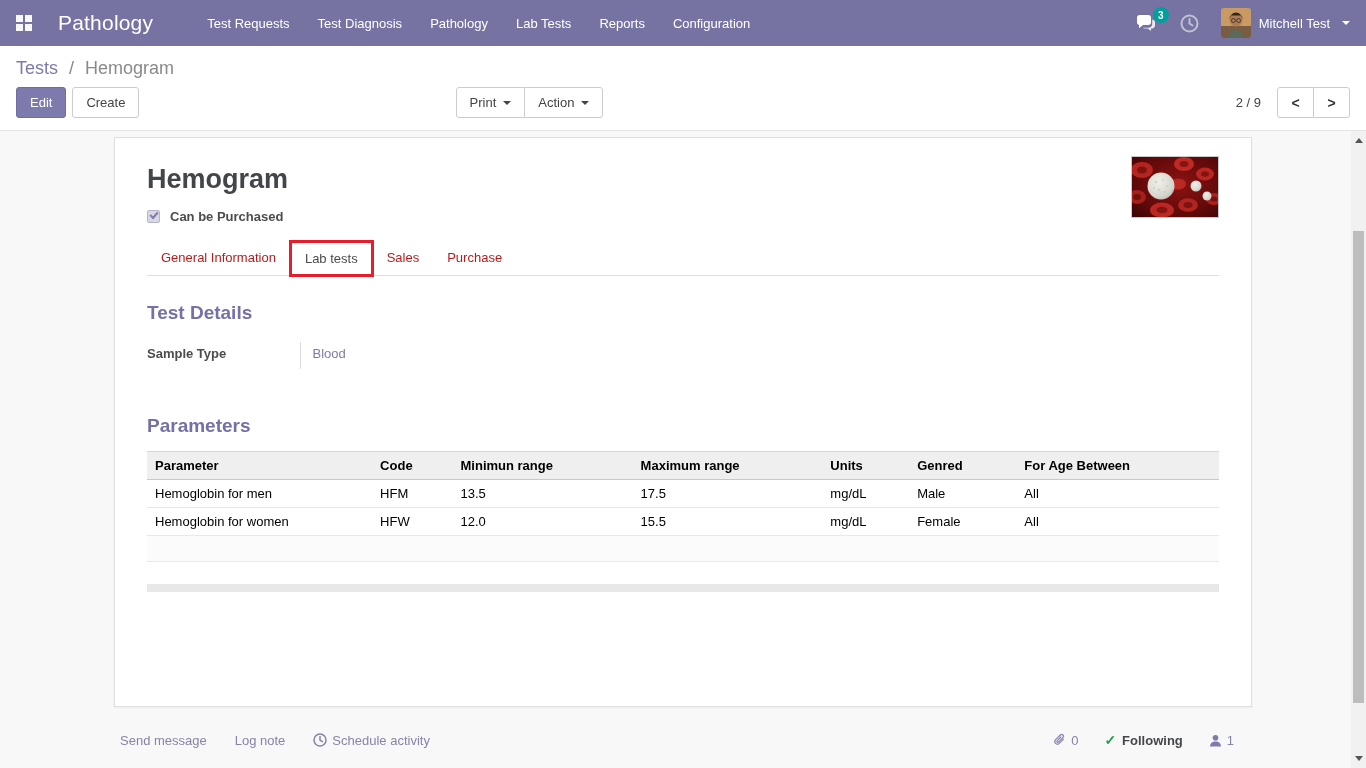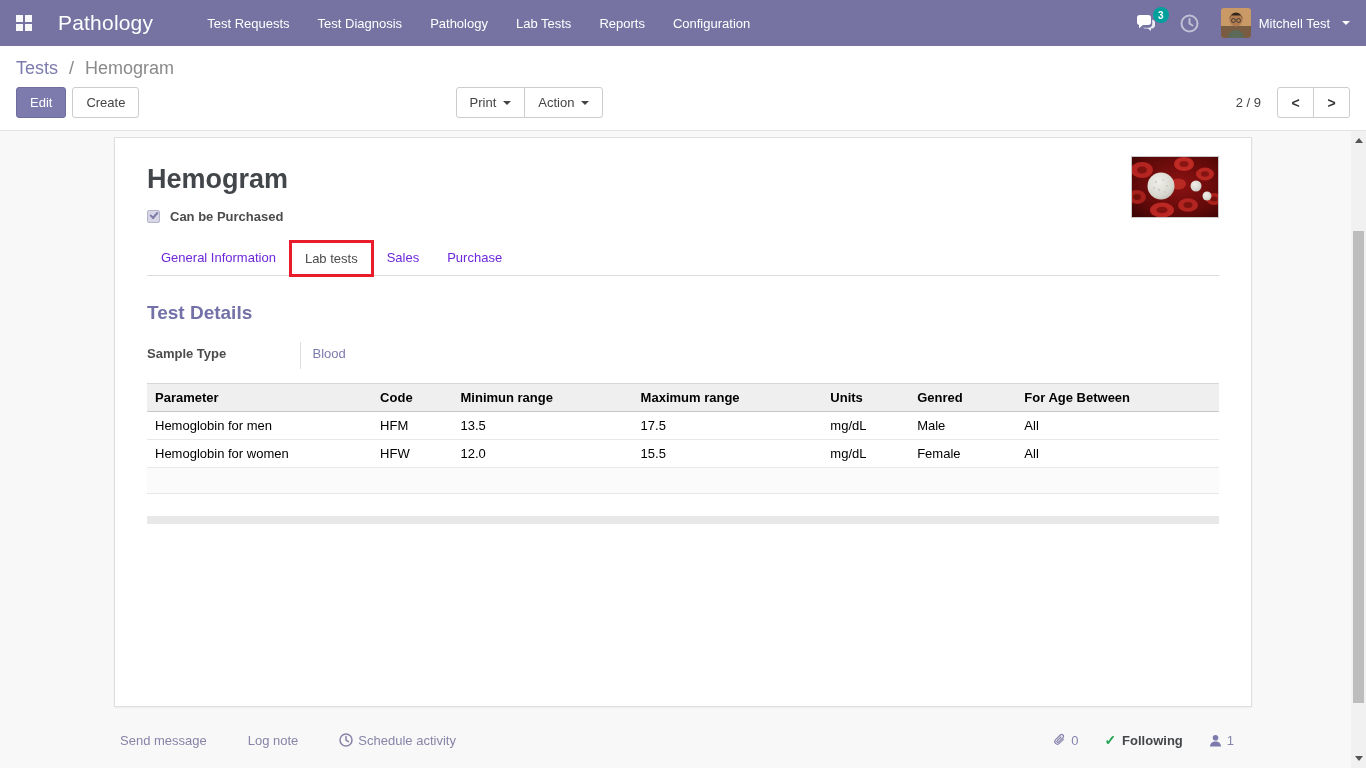--- a/index.html
+++ b/index.html
@@ -53,7 +53,7 @@
 
   
   .tabs { display:flex; margin-top:16px; border-bottom:1px solid #ddd; }
-  .tab { font-size:13px; padding:9px 14px; color:#6d28d9; cursor:pointer; position:relative; top:1px; }
+  .tab { font-size:13px; padding:9px 14px; color:#b91c1c; cursor:pointer; position:relative; top:1px; }
   .tab.active { color:#4c4c4c; background:#fff; border:1px solid #ddd; border-bottom:1px solid #fff; border-radius:2px 2px 0 0; }
   .red-box { position:absolute; left:-2px; top:-2px; right:-2px; bottom:-2px; border:3px solid #e81c2a; pointer-events:none; }
   .tab-content { padding-top:26px; }

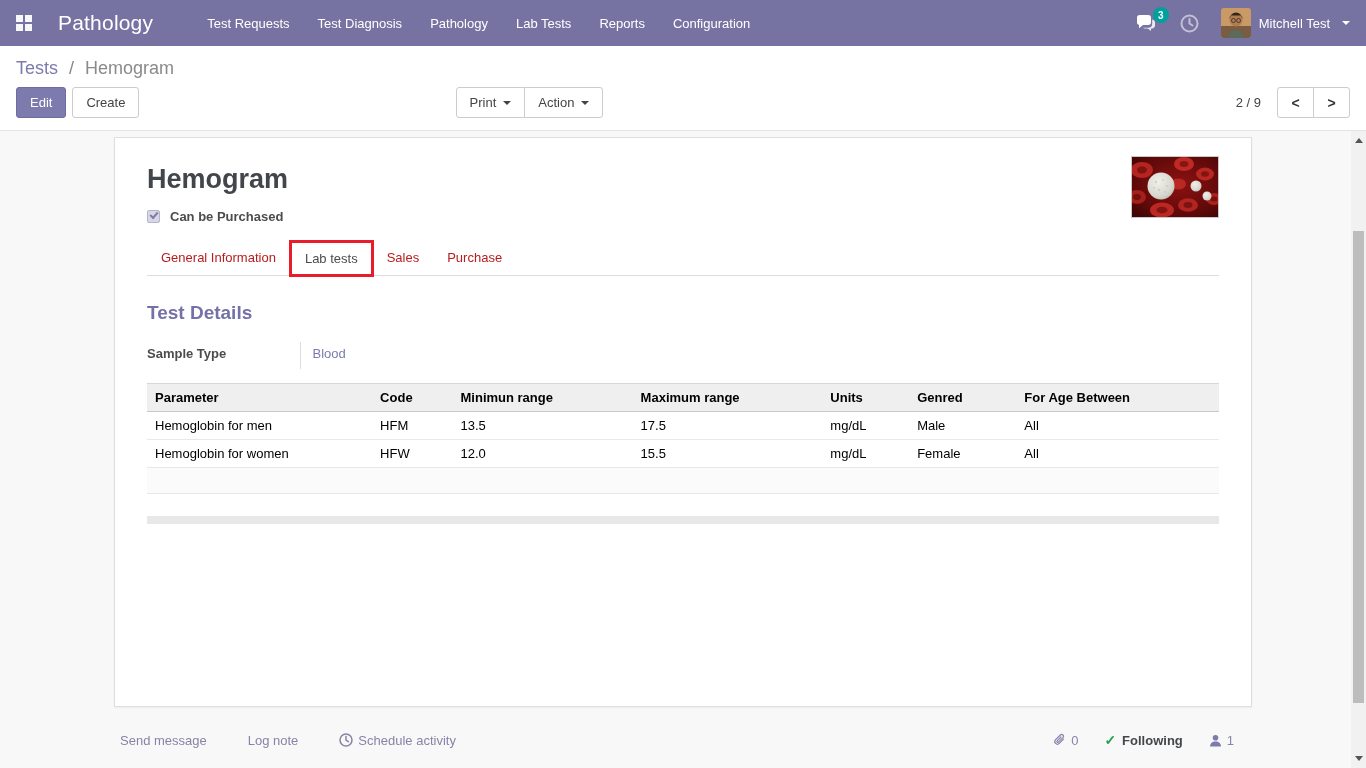--- a/index.html
+++ b/index.html
@@ -248,6 +248,7 @@
         </div>
       </div>
 
+      <div class="section-heading params-heading">Parameters</div>
 
       <table class="o-list">
         <thead>

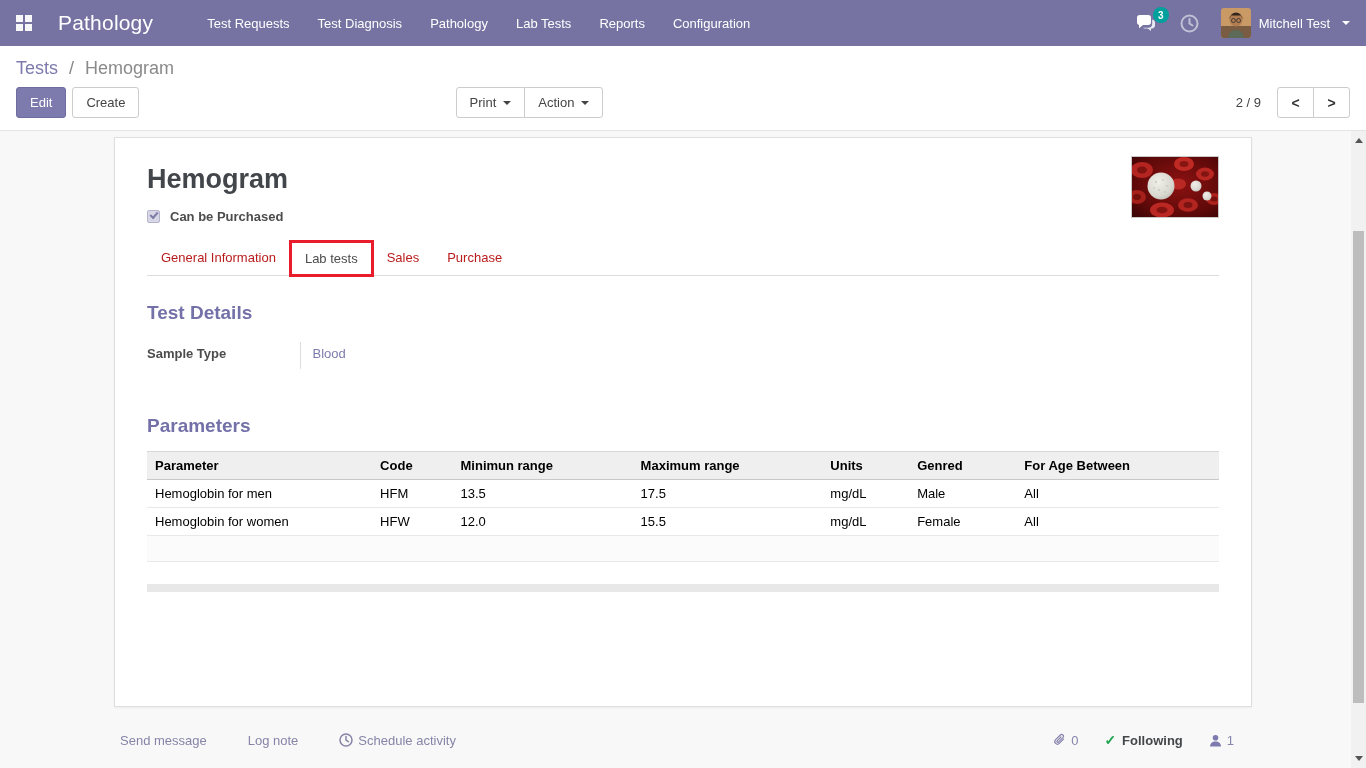--- a/index.html
+++ b/index.html
@@ -74,7 +74,7 @@
   .h-strip { height:8px; background:#e8e8e8; margin-top:22px; }
 
   
-  .chatter { height:56px; background:#f8f8f8; display:flex; align-items:center; padding:0 132px 0 120px;gap:13px; }
+  .chatter { height:56px; background:#f8f8f8; display:flex; align-items:center; padding:0 132px 0 120px; }
   .chat-link { font-size:13px; color:#8784a7; cursor:pointer; display:inline-flex; align-items:center; gap:5px; margin-right:28px; }
   .chat-right { margin-left:auto; display:flex; align-items:center; gap:26px; }
   .count-item { display:inline-flex; align-items:center; gap:5px; font-size:13px; color:#8784ad; cursor:pointer; }

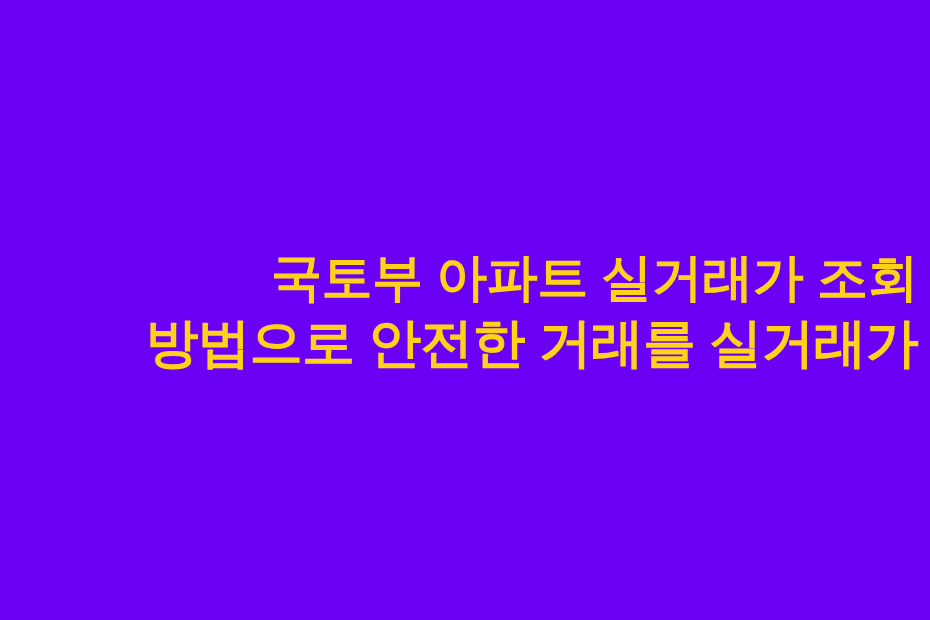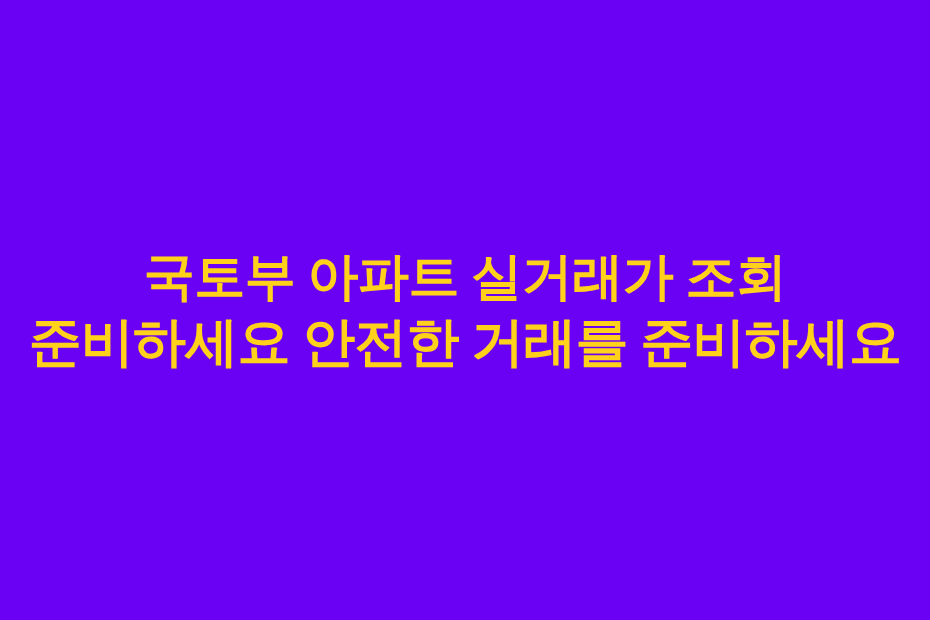--- a/index.html
+++ b/index.html
@@ -27,9 +27,9 @@
 
   #headline {
     width: 100%;
-    text-align: center;
+    text-align: right;
     color: #FFD11A;
-    font-family: Liberation Serif, serif;
+    font-family: Liberation Sans, sans-serif;
     font-weight: 700;
     font-size: 52px;
     line-height: 65px;

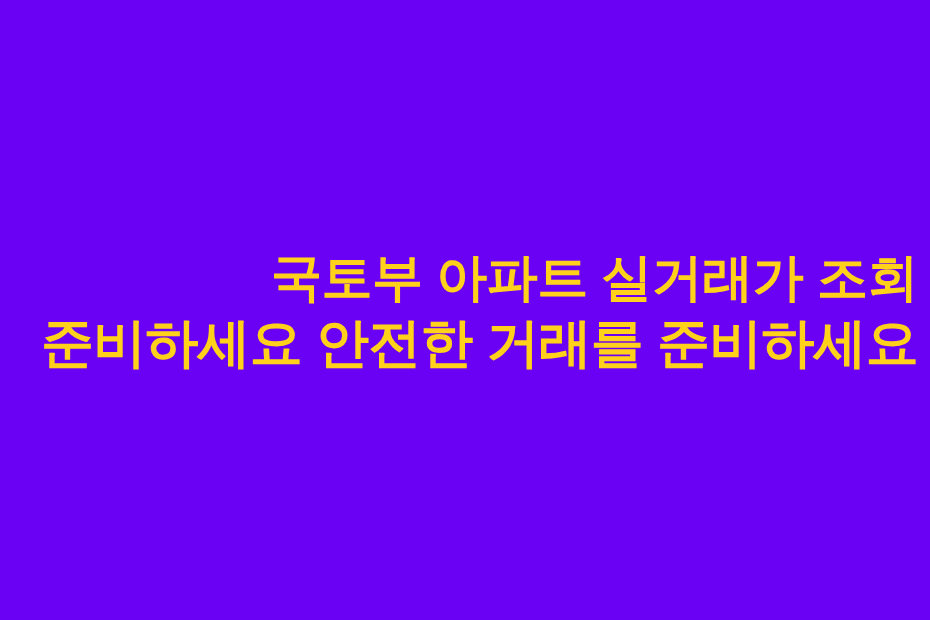--- a/index.html
+++ b/index.html
@@ -61,7 +61,7 @@
 
   <div id="headline" style="color: rgb(255, 209, 26);">
     <span class="headline-line line-1">국토부 아파트 실거래가 조회</span>
-    <span class="headline-line line-2">준비하세요 안전한 거래를 준비하세요</span>
+    <span class="headline-line line-2">방법으로 안전한 거래를 실거래가</span>
   </div>
 
 </div>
========================
* PROBLEM DETAILS *
Your answer should be a single number: how many lines in the listing above contain "padding"?

* EXPECTED ANSWER *
5